### Data records
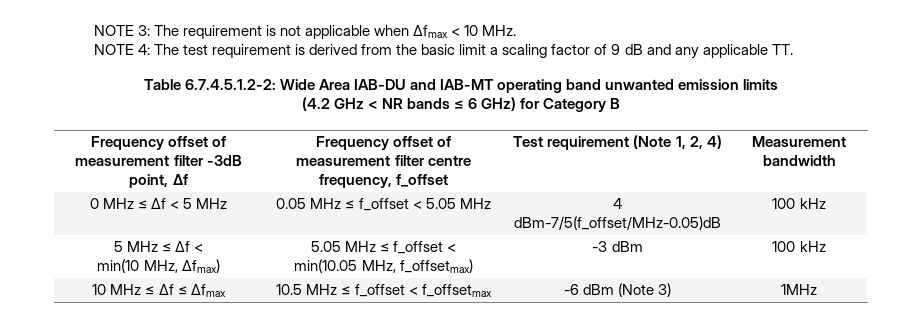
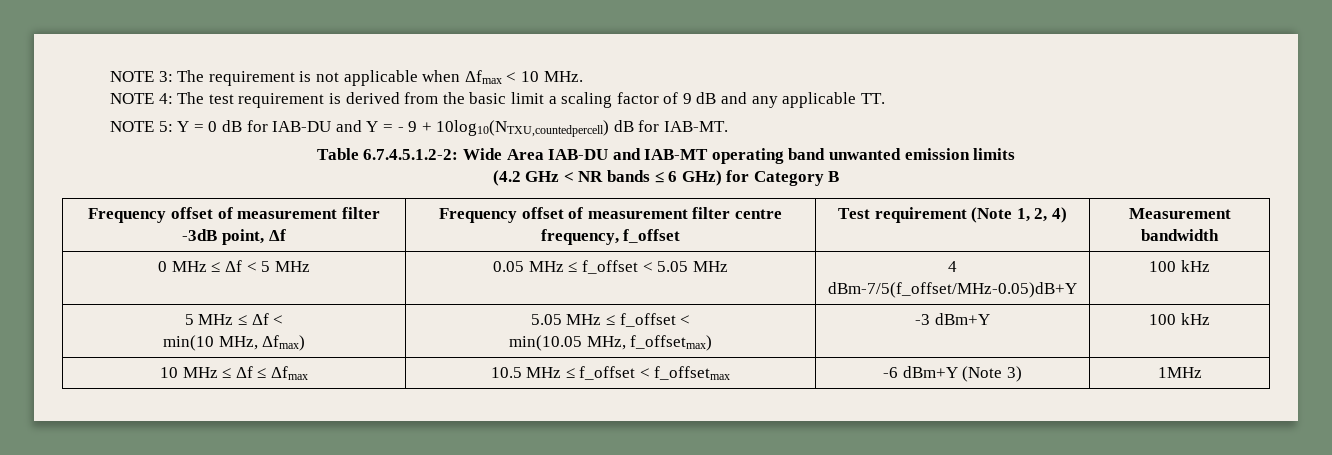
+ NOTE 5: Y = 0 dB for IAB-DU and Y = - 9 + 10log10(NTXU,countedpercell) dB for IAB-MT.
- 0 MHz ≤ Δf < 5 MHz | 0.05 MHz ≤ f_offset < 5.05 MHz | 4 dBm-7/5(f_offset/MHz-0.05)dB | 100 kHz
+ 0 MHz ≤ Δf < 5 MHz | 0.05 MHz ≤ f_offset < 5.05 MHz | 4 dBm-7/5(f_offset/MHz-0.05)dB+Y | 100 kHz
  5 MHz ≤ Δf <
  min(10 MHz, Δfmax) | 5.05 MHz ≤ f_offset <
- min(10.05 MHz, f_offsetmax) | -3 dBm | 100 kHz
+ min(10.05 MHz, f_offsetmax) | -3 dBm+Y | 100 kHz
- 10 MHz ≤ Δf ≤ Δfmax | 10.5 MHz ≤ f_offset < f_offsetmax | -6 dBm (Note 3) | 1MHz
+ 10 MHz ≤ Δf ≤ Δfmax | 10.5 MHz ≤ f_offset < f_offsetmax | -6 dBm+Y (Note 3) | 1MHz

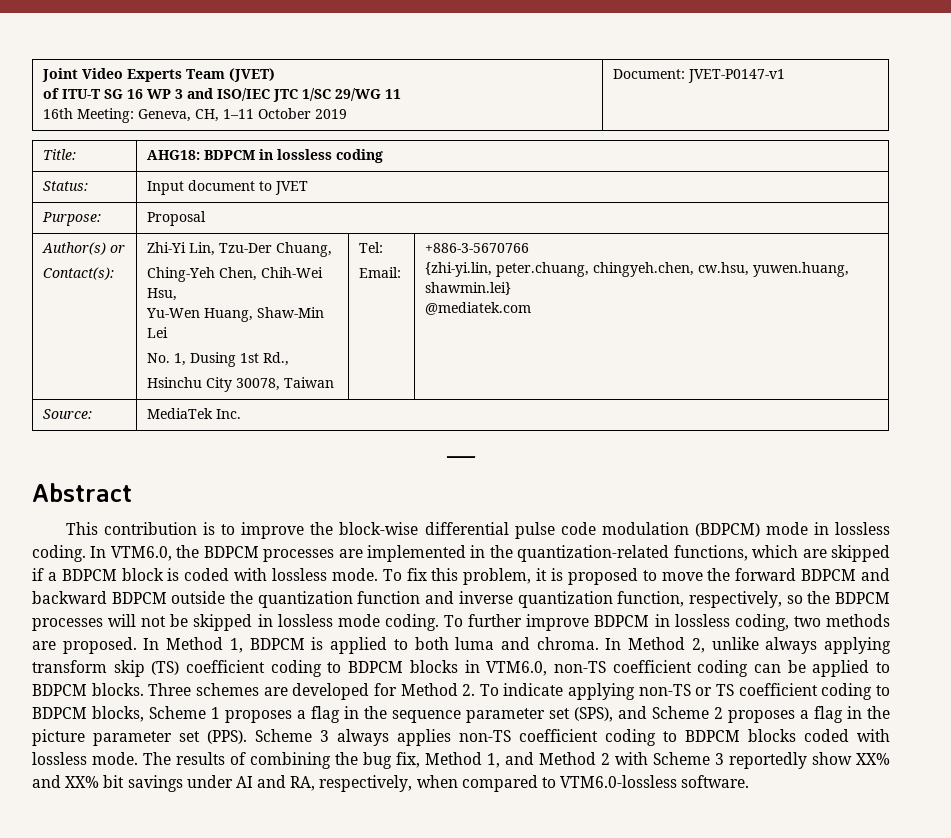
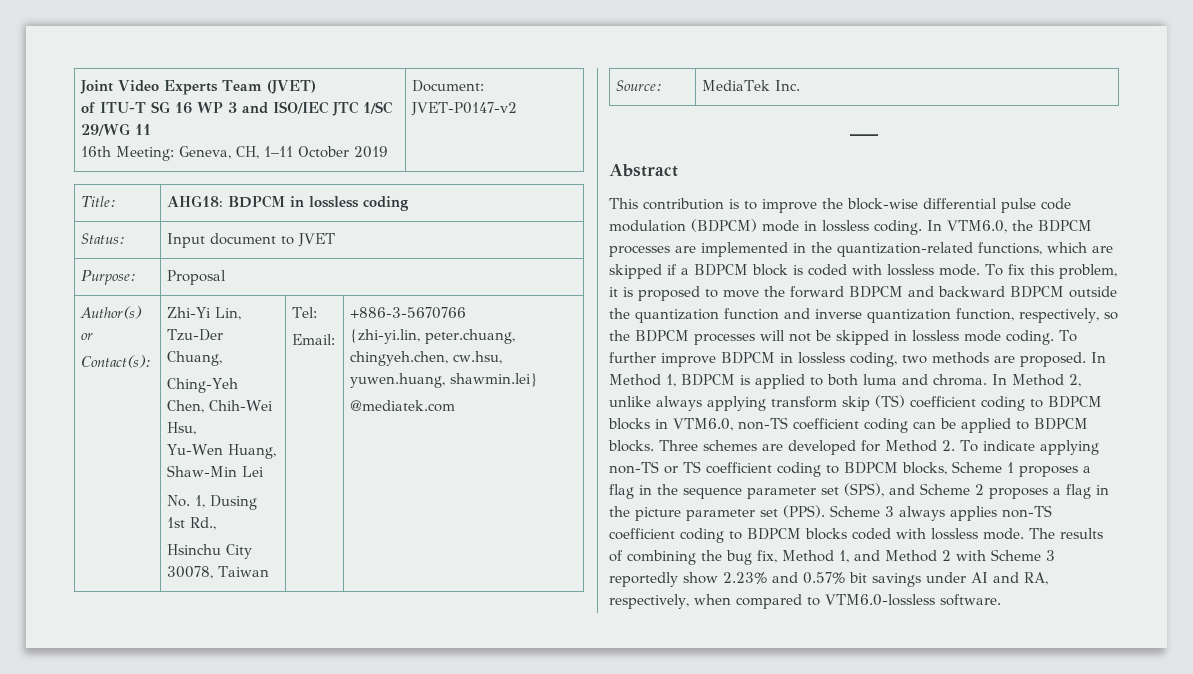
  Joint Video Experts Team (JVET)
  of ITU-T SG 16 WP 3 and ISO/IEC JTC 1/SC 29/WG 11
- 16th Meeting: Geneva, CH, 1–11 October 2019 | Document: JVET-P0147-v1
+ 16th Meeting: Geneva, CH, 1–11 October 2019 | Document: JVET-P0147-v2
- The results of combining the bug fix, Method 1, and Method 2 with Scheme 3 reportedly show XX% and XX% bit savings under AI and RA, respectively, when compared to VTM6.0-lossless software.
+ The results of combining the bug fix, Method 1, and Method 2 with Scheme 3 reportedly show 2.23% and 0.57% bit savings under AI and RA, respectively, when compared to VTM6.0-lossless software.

### Task objective
Gather each line in the entries above where the string "savings" is found.

### Task response
- The results of combining the bug fix, Method 1, and Method 2 with Scheme 3 reportedly show XX% and XX% bit savings under AI and RA, respectively, when compared to VTM6.0-lossless software.
+ The results of combining the bug fix, Method 1, and Method 2 with Scheme 3 reportedly show 2.23% and 0.57% bit savings under AI and RA, respectively, when compared to VTM6.0-lossless software.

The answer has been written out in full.